Typically, the course outline for the A73 categorywill include:
• Legislation and Regulations
• Role of the Banksman
• Safe Systems of Work
• Yard & Site Planning
• Risk Assessment
• Communications & Signals
• Theory Test
• Practical Training
The testing regime at the end of the course includes a theory and practical element. Both parts must be passed before any accreditation can be awarded.
Duration of Training
The amount of training for any banksman course, or indeed, any CPCS course,varies with experience. Foundation Training for a beginner might be up to 5days including 1-day testing, but an experienced worker might only need 1 days training followed by a day of testing.
It is important to take advice on how training you need, as taking the incorrect course could end up being an expensive mistake resulting in a need to re-train and re-sit the CPCS tests.
You will need a valid core CSCS touch screen test, sat and passed within the last 2 years, before enrolling on any of these courses. You will have to travel to a CPCS centre to sit this. Please note that whilst a CSCS test is valid for 5 years from date of completion, you will still need to resit this if yours is older than 2 years.
Once you have completed the core touch screen test,you can book your course by calling your online service provider with the following details: your CSCS number, date of birth and national insurance.
· A40: Slinger Signaller requires a CSCS Health, Safety and Environment touchscreen test
· A73: Vehicle/Plant Marshaller requires a CSCS Health, Safety and Environment touchscreen test
· A61: Appointed Persons requires a CSCS Health, Safety and Environment touchscreen test for Managers
· A62: Crane Supervisor requires a CSCS Health, Safety and Environment touchscreen test for Supervisors
There are three main routes to completing your training, regardless of which course you choose. Each is suited to different levels of experience.
The first is the Novice level red card; this is for you if you have very little experience in this area. It covers both the practical and theoretical aspects that you will need to take the technical test in your chosen category and is usually recommended for delegates who have less than two years’ experience in slinger signalling for crane loads.
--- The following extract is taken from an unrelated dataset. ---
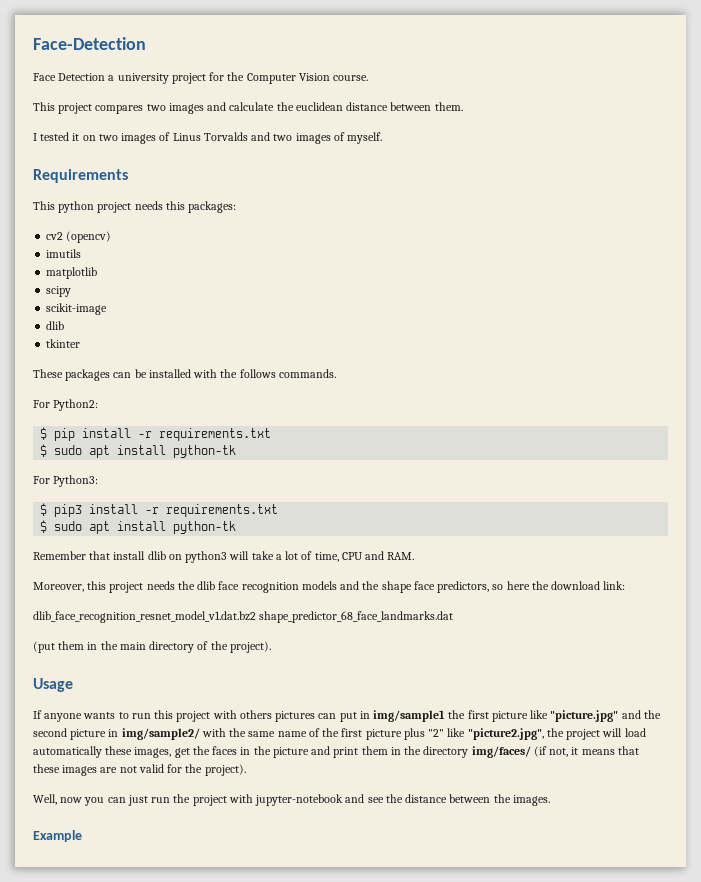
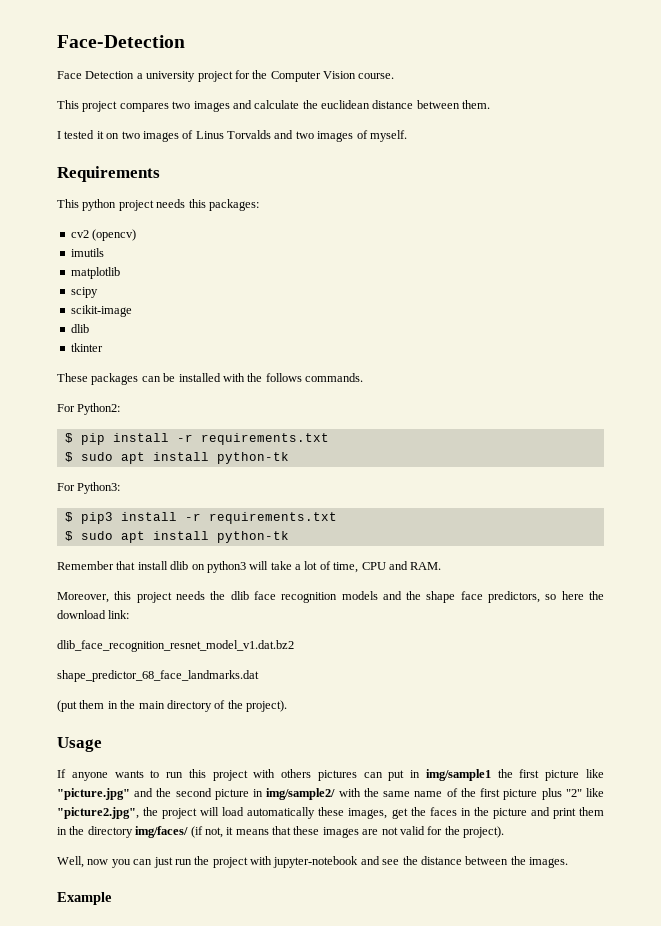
- dlib_face_recognition_resnet_model_v1.dat.bz2 shape_predictor_68_face_landmarks.dat
+ dlib_face_recognition_resnet_model_v1.dat.bz2
+ shape_predictor_68_face_landmarks.dat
The preparation in this course level will last from 4-2 days depending on your confidence level and the how the training provider offers the course. During this preparation time, the trainer will take you through the theoretical and practical elements of working as a slinger signaller that you will need. After the preparation, a day will be set aside in which to complete the technical test. This is made up of two parts, theory and practical. If you do not pass the theory section, you will not be able to progress to the practical.
The second option is the Experienced Worker red card. This is for you if you have had over two years’ experience with slinging and signalling. It usually contains just a single day of theory preparation,with the understanding that the delegate has a satisfactory level of practical experience.
If you are not 100% sure of your practical capabilities, it is best to request an additional training day or two.
Whichever route you take, the red card demonstrates that you are a trained operative and allows you to work on site for two years,after which time you need to progress onto the blue card or NVQ as it cannot be renewed.
The third option is to progress straight to a Blue card, which is the same as an NVQ. You can either do this as a traditional NVQ, where an assessor comes to your place of work and observes you doing the job, or you can complete what is known as a ‘straight to blue’ EWPAR. This is a one-day NVQ course which is quick to complete and assessed at the trainer’s location.
Be aware that whichever route you take, you will always need to complete the technical test as well as the NVQ. The blue card is then valid for five years and can be renewed by applying to the CPCS with an up to date logbook and maintaining your health and safety TST.